Hello friends my name is Tushar and today
I’m going to give an introduction to the Trie data structure and then we’re going
to talk about how to insert,search and delete in the trie data structure. So what is trie? Trie is a tree data
structure used for storing collections of strings. If 2 strings have a common prefix then
they will have a same ancestor in this tree. So if you have thousands of strings or
if you have hundreds of thousands of strings then you can use trie to store
all the strings and then it’s really easy to search if a string exist in this
collection of strings or not.So for example trie is an ideal data structure for
storing our dictionary.Trie can also be used ,used to do prefix based search and
you can sort the strings lexographically in the trie.Another
alternative is to use a hash table but with hash table you cannot do a prefix
based search and also a regular hash table takes more space than a trie. So next let’s talk about how to do insertion
into a trie.As I said before trie is a tree data structure and this tree
is made up of collections of trie node.So every trie node has 2,has 2 main components
a map where the key is character and value is trie node.This is
used to establish the parent-child relationship and as we look through the
examples it’ll be clear how it is being used and the second one is boolean
and endOfWord indicating that the character represented,representing this trie node
is a end of word or not. If your
character set consists of just lower cases or just upper cases then you could
replace this map with a array of size 26 but for generalisation purpose I’m using a
map so it also works with,for example unicode character set. So next what I’m going to do is,I’m gonna
insert this 5 words into a trie. So initially the trie,our trie is a root and root has a empty map so this map here
is empty and then boolean end of word is false. So then we’re going to take this word
abcd and insert into this trie.So index is pointing to a and we
are at the root of this trie node. So first we check is does a,this a is
present in the map of this root.So map of the root was empty so ‘a’ is not present so then we create a new trie node whose
end of word is false so this boolean is false for this trie node and
then we put ‘a’ into this root’s map and for the value we put the reference of this
newly created trie node.So effectively we have created a relationship like this.

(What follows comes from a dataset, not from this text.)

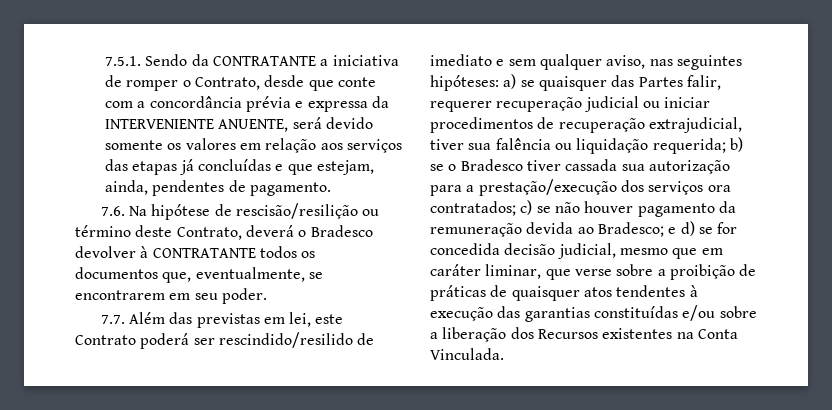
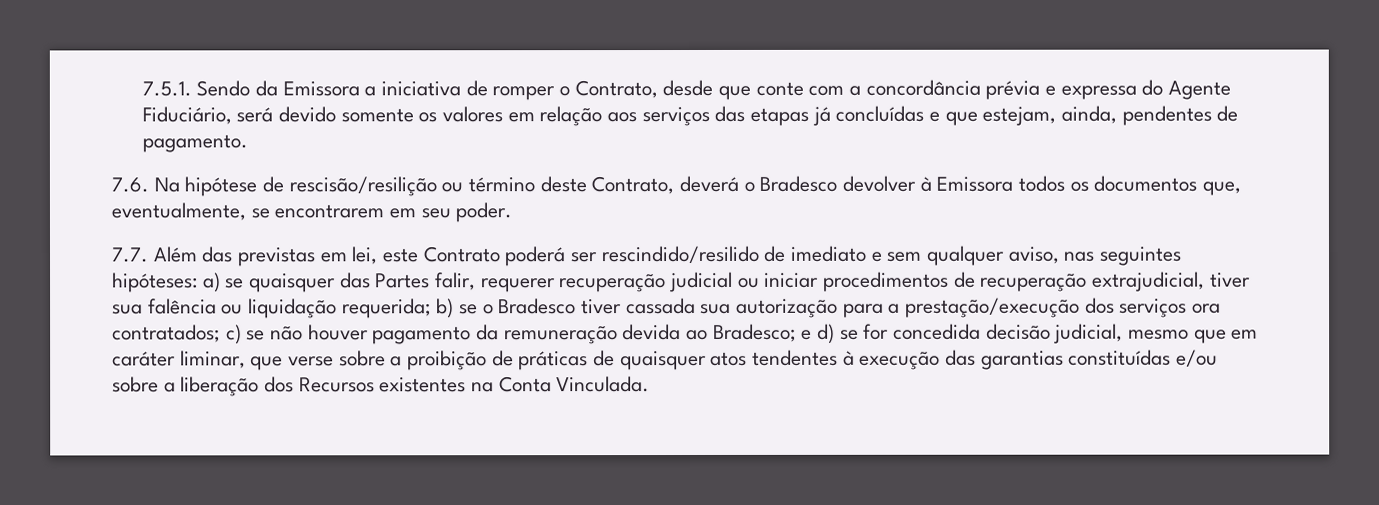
- 7.5.1. Sendo da CONTRATANTE a iniciativa de romper o Contrato, desde que conte com a concordância prévia e expressa da INTERVENIENTE ANUENTE, será devido somente os valores em relação aos serviços das etapas já concluídas e que estejam, ainda, pendentes de pagamento.
+ 7.5.1. Sendo da Emissora a iniciativa de romper o Contrato, desde que conte com a concordância prévia e expressa do Agente Fiduciário, será devido somente os valores em relação aos serviços das etapas já concluídas e que estejam, ainda, pendentes de pagamento.
- 7.6. Na hipótese de rescisão/resilição ou término deste Contrato, deverá o Bradesco devolver à CONTRATANTE todos os documentos que, eventualmente, se encontrarem em seu poder.
+ 7.6. Na hipótese de rescisão/resilição ou término deste Contrato, deverá o Bradesco devolver à Emissora todos os documentos que, eventualmente, se encontrarem em seu poder.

Then we increment this to ‘b’ and then we move here. So here we check does ‘b’ belong,is ‘b’
present in this trie node,in the map of this trie node. So again since this was newly created
‘b’ is not present so we create another trie node,the value
false,endOfWord value false and put ‘b’ in the map of this trie node and point it
to here and then we move here and we increment this guy to ‘c’. So does ‘c’ exists here? So again this was a
newly created trie node so it’s map is empty so ‘c’ does not exist,so we
create ‘c’ and since ‘c’ is the last character of
this world,in this case this value here will be true and then,we are going
to put a ‘c’ in the map of this trie node and point it to,point to,point a reference
to this trie node. So this is how we inserted abc into an
empty trie. So all we did was we started with root,put ‘a’
there,then we went to ‘b’ put, then we went to this guy put ‘b’ there,
then we went to this here and put ‘c’ there and then finally we reached here and since this was the last,this was
the last,this represents the last character of this node,we mark this,
endOfWord is true. So next let’s try to insert this word ‘ab
gl’.So again we started with ‘a’ and we started root,does root have ‘a’. So root does have ‘a’. So we jump here. Does this trie node
have ‘b’ so this trie node does have ‘b’ so we jump here and our pointer is now at ‘g’ so
does this trie node have ‘g’,it does not have ‘g’ so we’re going
to create a new trie node whose endOf Word is false,it’s and then we put ‘g’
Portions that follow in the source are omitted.